Je raconterai désormais sa campagne comme j'en appris plus tard les détails, soit par elle, soit par le bon abbé Raffroy, soit par mon père et ma mère.

L'abbé la reçut sévèrement et accueillit mal le récit de notre mariage extra-réglementaire. Il blâma le prêtre qui nous avait unis et déclara à la pauvre Annette que, devant l'Eglise comme devant la loi, nos enfants étaient des bâtards.

Ce premier pas était cruel. Annette pleura. L'aumônier avait bon cœur et me gardait cette affection qu'on a toujours pour le fils d'une maison amie. La beauté angélique d'Annette m'excusa d'autant à ses yeux. Il fut séduit peut-être par cette exquise douceur, par cette adorable résignation qui avait rallié jadis le pauvre Gérard à notre cause. Il demanda à Annette ce qu'elle voulait, en définitive, quels étaient ses projets, son plan, ses espoirs.

Annette avait bien de tout cela un peu, mais si peu, et le peu qu'elle avait était si vague! Elle avoua qu'elle avait compté grandement sur les conseils et même sur l'aide de M. l'abbé.

Dès lors, l'excellent homme, à son insu, devint le complice d'Annette.

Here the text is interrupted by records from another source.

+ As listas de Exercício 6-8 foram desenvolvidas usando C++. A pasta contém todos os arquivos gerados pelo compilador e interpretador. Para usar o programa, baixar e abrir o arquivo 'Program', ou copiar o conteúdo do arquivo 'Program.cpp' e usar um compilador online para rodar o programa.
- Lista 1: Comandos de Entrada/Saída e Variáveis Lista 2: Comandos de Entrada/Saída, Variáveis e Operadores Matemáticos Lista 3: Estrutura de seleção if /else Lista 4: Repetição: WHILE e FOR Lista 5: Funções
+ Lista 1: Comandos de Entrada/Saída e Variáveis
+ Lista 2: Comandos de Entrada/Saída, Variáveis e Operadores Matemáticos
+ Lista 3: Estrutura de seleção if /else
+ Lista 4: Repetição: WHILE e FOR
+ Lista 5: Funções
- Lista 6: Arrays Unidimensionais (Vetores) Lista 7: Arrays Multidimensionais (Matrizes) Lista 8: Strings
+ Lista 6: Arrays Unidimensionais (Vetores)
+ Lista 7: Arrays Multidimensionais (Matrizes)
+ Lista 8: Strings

Ce sont là, croyez-moi, les meilleurs complices.

C'était le matin. Annette avait couché à l'auberge. Il fit servir à déjeuner. Rien d'étonnant ni de malséant à ce qu'une bonne paysanne de la côte déjeune chez M. l'abbé. On envoie de temps en temps un panier de langoustes, de crevettes, d'huîtres et de poissons; ce n'est qu'une politesse rendue. Mais, en déjeunant, on conspire.

M. Raffroy, en honnête cœur qu'il était, ne pouvait souffrir les Bélébon. Il y a toujours un petit coin par où le diable se glisse. Cette aversion donna chez lui un bon coup d'épaule à la charité chrétienne.

Il fallut d'abord éclairer la position. Elle était ardue, Seigneur Dieu! et depuis quatre ans, les Bélébon, grâce aux avis de Laroche, avaient fait du chemin!

Laroche n'habitait point la Bretagne, mais il y faisait de fréquents voyages. C'était maintenant un monsieur d'importance, un homme d'affaires, un entrepreneur. La conviction de l'abbé Raffroy était que Laroche avait des actions dans la maison Bélébon.